Data under study:
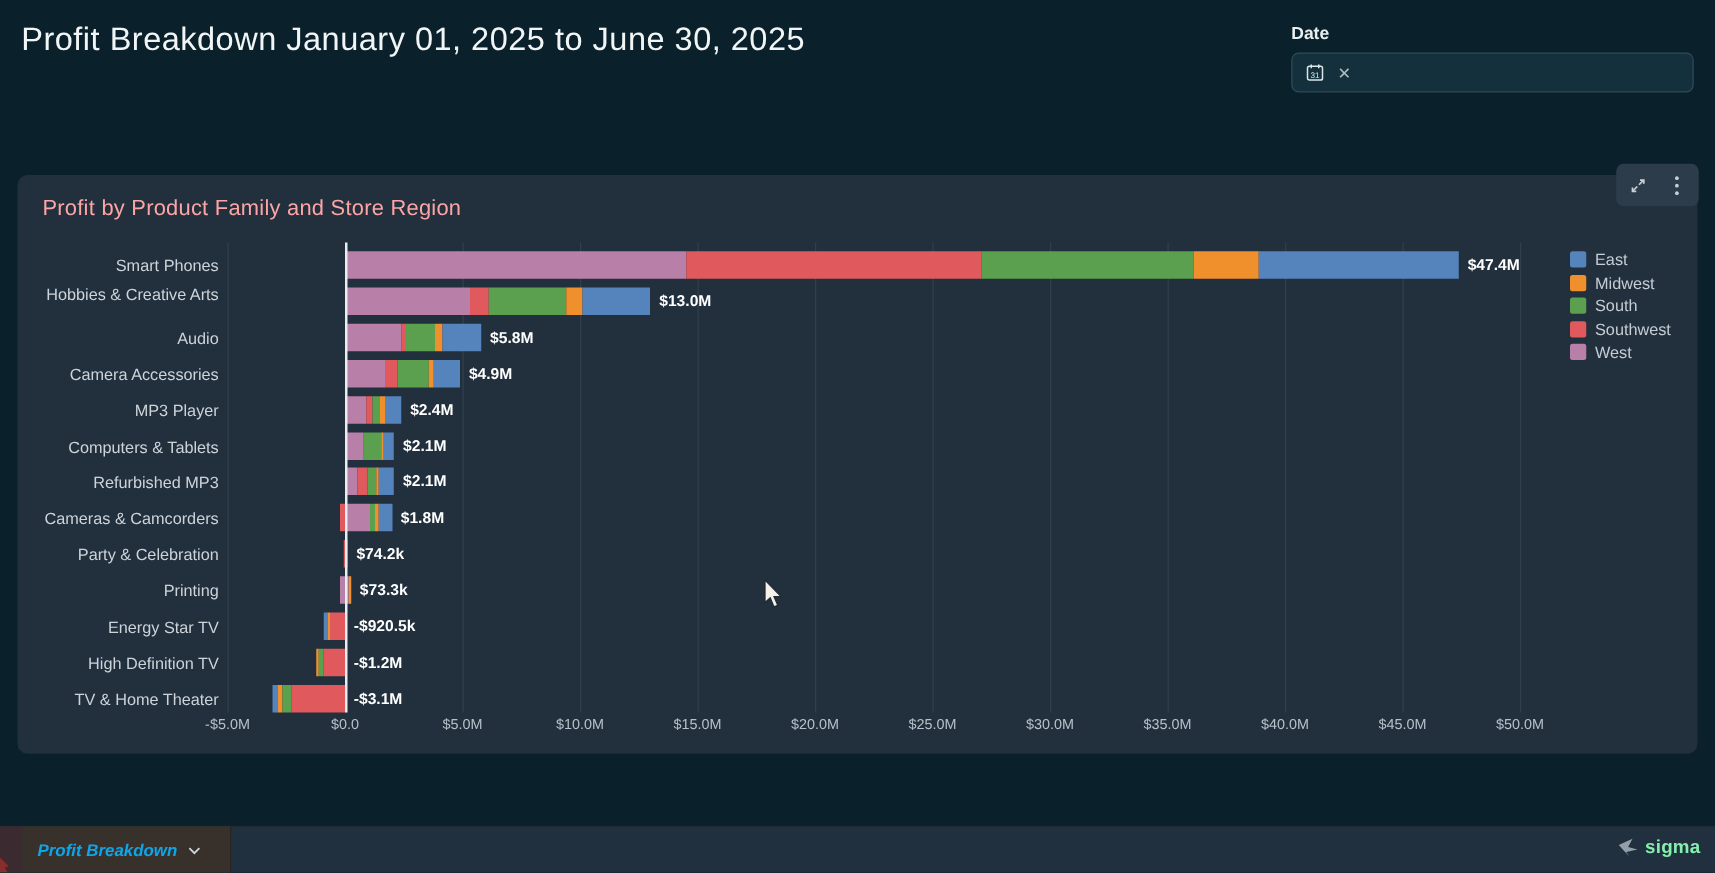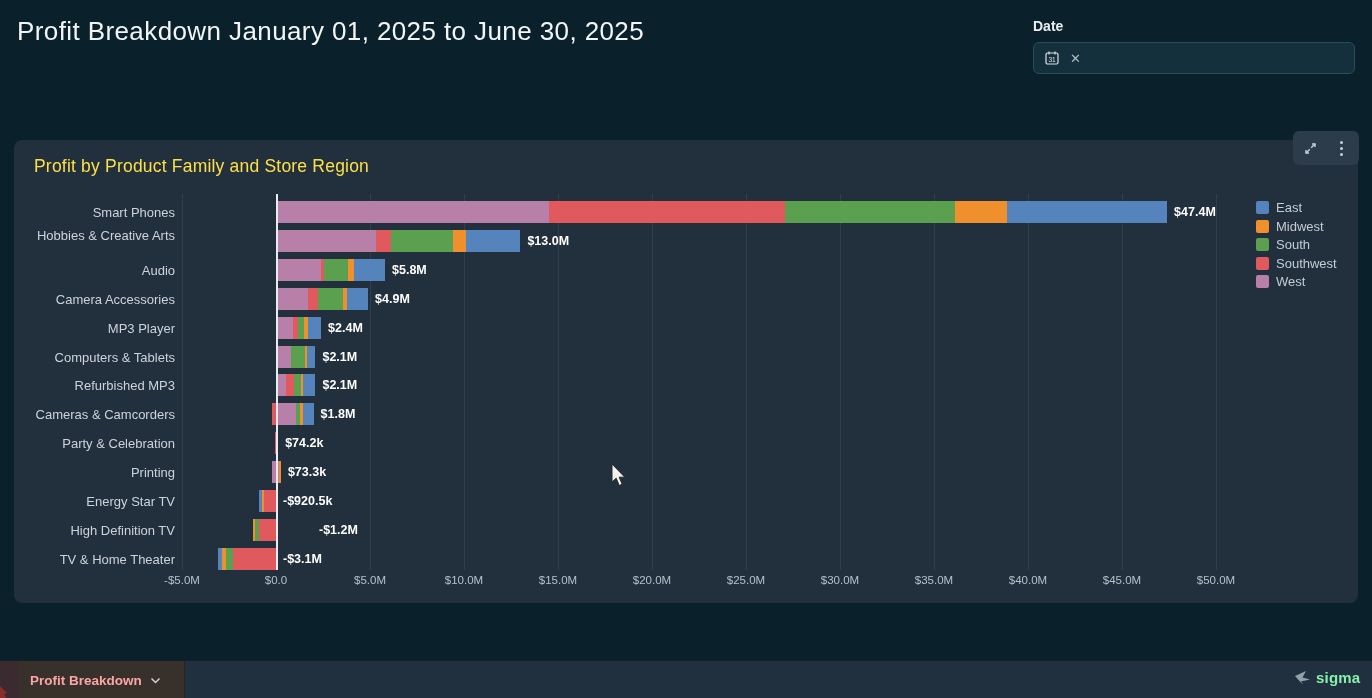--- a/index.html
+++ b/index.html
@@ -26,21 +26,21 @@
     overflow:hidden; text-overflow:ellipsis;
   }
   .filter-close { flex:0 0 auto; color:#aebbc2; font-size:13px; cursor:pointer; padding:2px 3px; }
 
   .card {
     position:absolute; left:14px; top:140px; width:1344px; height:463px;
     background:#222f3d; border-radius:8px;
   }
   .card-title {
     position:absolute; left:20px; top:16px;
-    font-size:17.5px; font-weight:400; color:#fde047; letter-spacing:.2px;
+    font-size:17.5px; font-weight:400; color:#fca5a5; letter-spacing:.2px;
   }
   .card-toolbar {
     position:absolute; left:1293px; top:131px; width:66px; height:34px;
     background:#2d3c4a; border-radius:6px; display:flex; align-items:center;
     justify-content:space-evenly; z-index:20;
   }
   .tool-btn { width:26px; height:26px; display:flex; align-items:center; justify-content:center;
     border-radius:4px; cursor:pointer; }
   .kebab { display:flex; flex-direction:column; gap:3px; }
   .kebab i { width:3px; height:3px; border-radius:50%; background:#c7d0d6; display:block; }
@@ -69,21 +69,21 @@
   .footer {
     position:absolute; left:0; top:660px; width:1372px; height:38px;
     background:#20303e; border-top:1px solid rgba(0,0,0,.35);
   }
   .footer-strip { position:absolute; left:0; top:0; width:18px; height:38px; background:#3c2a31; }
   .footer-tab {
     position:absolute; left:18px; top:0; width:167px; height:38px; background:#38312b;
     display:flex; align-items:center; gap:8px; padding:0 12px; cursor:pointer;
     border-right:1px solid rgba(0,0,0,.25);
   }
-  .footer-tab-label { font-size:13.5px; font-weight:700; color:#fca5a5; white-space:nowrap; }
+  .footer-tab-label { font-size:13.5px; font-weight:700; color:#0ea5e9; white-space:nowrap;font-style:italic; }
   .logo { position:absolute; left:1293px; top:8px; display:flex; align-items:center; gap:3px; }
   .logo-text { font-size:15px; font-weight:700; color:#86efac; letter-spacing:.2px; }
 
   .cursor { position:absolute; left:611px; top:464px; z-index:50; }
   .corner-artifact { position:absolute; left:0px; top:684px; z-index:40; }
 </style>
 </head>
 <body>
 
 <div class="page-title">Profit Breakdown January 01, 2025 to June 30, 2025</div>
@@ -196,21 +196,21 @@
       <div class="val-label" style="left: 273.888px; top: 325.1px;">$73.3k</div>
       <div class="cat-label" style="left: 6px; top: 354px; width: 155px;">Energy Star TV</div>
       <div class="seg" style="left: 244.704px; top: 350px; width: 3.384px; height: 22px; background: rgb(85, 132, 189);"></div>
       <div class="seg" style="left: 248.088px; top: 350px; width: 1.88px; height: 22px; background: rgb(240, 144, 45);"></div>
       <div class="seg" style="left: 249.968px; top: 350px; width: 12.032px; height: 22px; background: rgb(224, 90, 93);"></div>
       <div class="val-label" style="left: 269px; top: 354px;">-$920.5k</div>
       <div class="cat-label" style="left: 6px; top: 382.9px; width: 155px;">High Definition TV</div>
       <div class="seg" style="left: 239.44px; top: 378.9px; width: 1.88px; height: 22px; background: rgb(240, 144, 45);"></div>
       <div class="seg" style="left: 241.32px; top: 378.9px; width: 3.76px; height: 22px; background: rgb(90, 160, 78);"></div>
       <div class="seg" style="left: 245.08px; top: 378.9px; width: 16.92px; height: 22px; background: rgb(224, 90, 93);"></div>
-      <div class="val-label" style="left: 269px; top: 382.9px; margin-left: 36px;">-$1.2M</div>
+      <div class="val-label" style="left: 269px; top: 382.9px;">-$1.2M</div>
       <div class="cat-label" style="left: 6px; top: 411.8px; width: 155px;">TV &amp; Home Theater</div>
       <div class="seg" style="left: 203.72px; top: 407.8px; width: 4.7px; height: 22px; background: rgb(85, 132, 189);"></div>
       <div class="seg" style="left: 208.42px; top: 407.8px; width: 3.76px; height: 22px; background: rgb(240, 144, 45);"></div>
       <div class="seg" style="left: 212.18px; top: 407.8px; width: 6.58px; height: 22px; background: rgb(90, 160, 78);"></div>
       <div class="seg" style="left: 218.76px; top: 407.8px; width: 43.24px; height: 22px; background: rgb(224, 90, 93);"></div>
       <div class="val-label" style="left: 269px; top: 411.8px;">-$3.1M</div>
       <div class="axisline" style="left: 262px; top: 54px; height: 376px;"></div>
       <div class="legend" style="left: 1242px; top: 60px;">
         <div class="legend-item">
           <span class="legend-swatch" style="background: rgb(85, 132, 189);"></span>

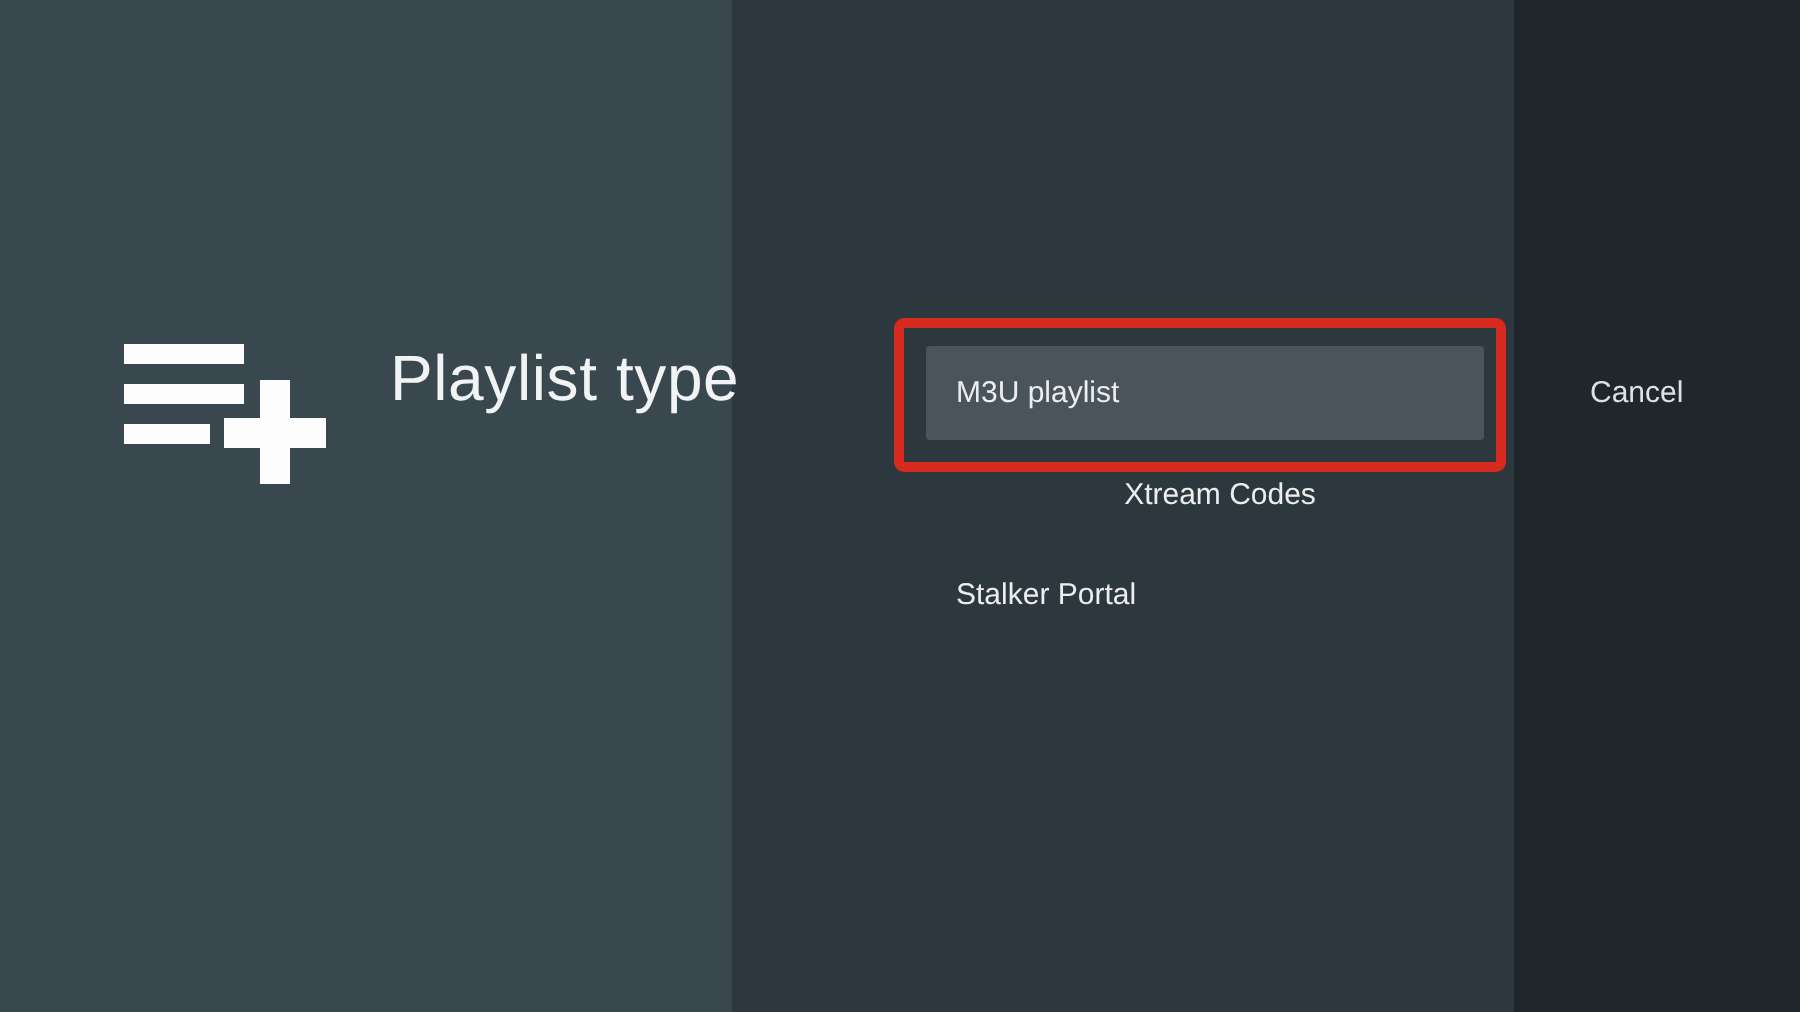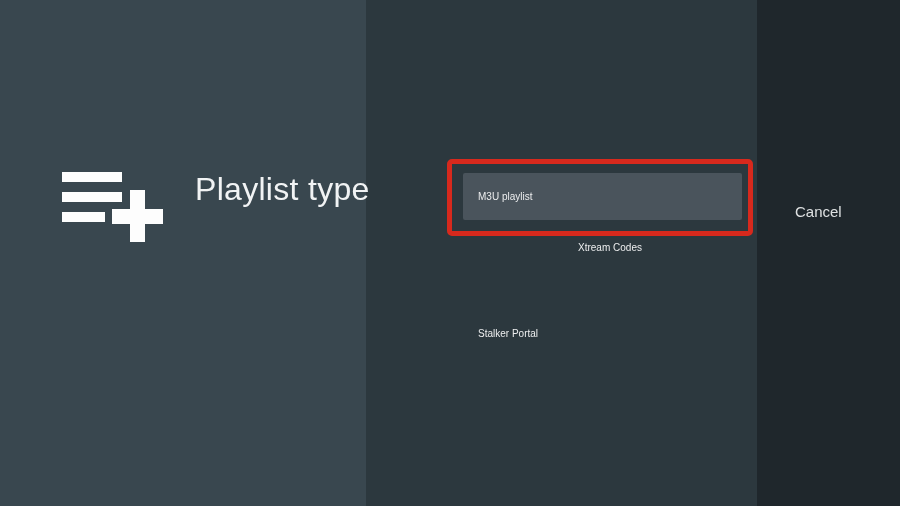--- a/index.html
+++ b/index.html
@@ -46,44 +46,44 @@
   }
   .option-row {
     position: absolute;
     left: 463px;
     width: 279px; height: 47px;
     display: flex;
     align-items: center;
     padding-left: 15px;
     box-sizing: border-box;
     border-radius: 2px;
-    font-size: 10px;
+    font-size: 15px;
     color: #ECEDEE;
     cursor: pointer;
   }
   .option-row.focused {
     background: #4A545C;
   }
   .option-row-1 { top: 173px; }
   .option-row-2 { top: 224px; justify-content: center; }
-  .option-row-3 { top: 292px; align-items: flex-end; }
+  .option-row-3 { top: 274px; }
   
   .cancel-panel {
     position: absolute;
     left: 757px; top: 0;
     width: 143px; height: 506px;
     background: #1F272C;
   }
   .cancel-button {
     position: absolute;
     left: 781px; top: 173px;
     height: 47px;
     padding: 0 14px;
     display: flex;
-    align-items: flex-end;
+    align-items: center;
     font-size: 15px;
     color: #DEE1E2;
     cursor: pointer;
     white-space: nowrap;
   }
   
   .highlight-annotation {
     position: absolute;
     left: 447px; top: 159px;
     width: 306px; height: 77px;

About this task: Locate the word "color" in the records above, and return each line that has it.

Result for this task:
   .filter-close { flex:0 0 auto; color:#aebbc2; font-size:13px; cursor:pointer; padding:2px 3px; }
-    font-size:17.5px; font-weight:400; color:#fde047; letter-spacing:.2px;
+    font-size:17.5px; font-weight:400; color:#fca5a5; letter-spacing:.2px;
-  .footer-tab-label { font-size:13.5px; font-weight:700; color:#fca5a5; white-space:nowrap; }
+  .footer-tab-label { font-size:13.5px; font-weight:700; color:#0ea5e9; white-space:nowrap;font-style:italic; }
   .logo-text { font-size:15px; font-weight:700; color:#86efac; letter-spacing:.2px; }
     color: #ECEDEE;
     color: #DEE1E2;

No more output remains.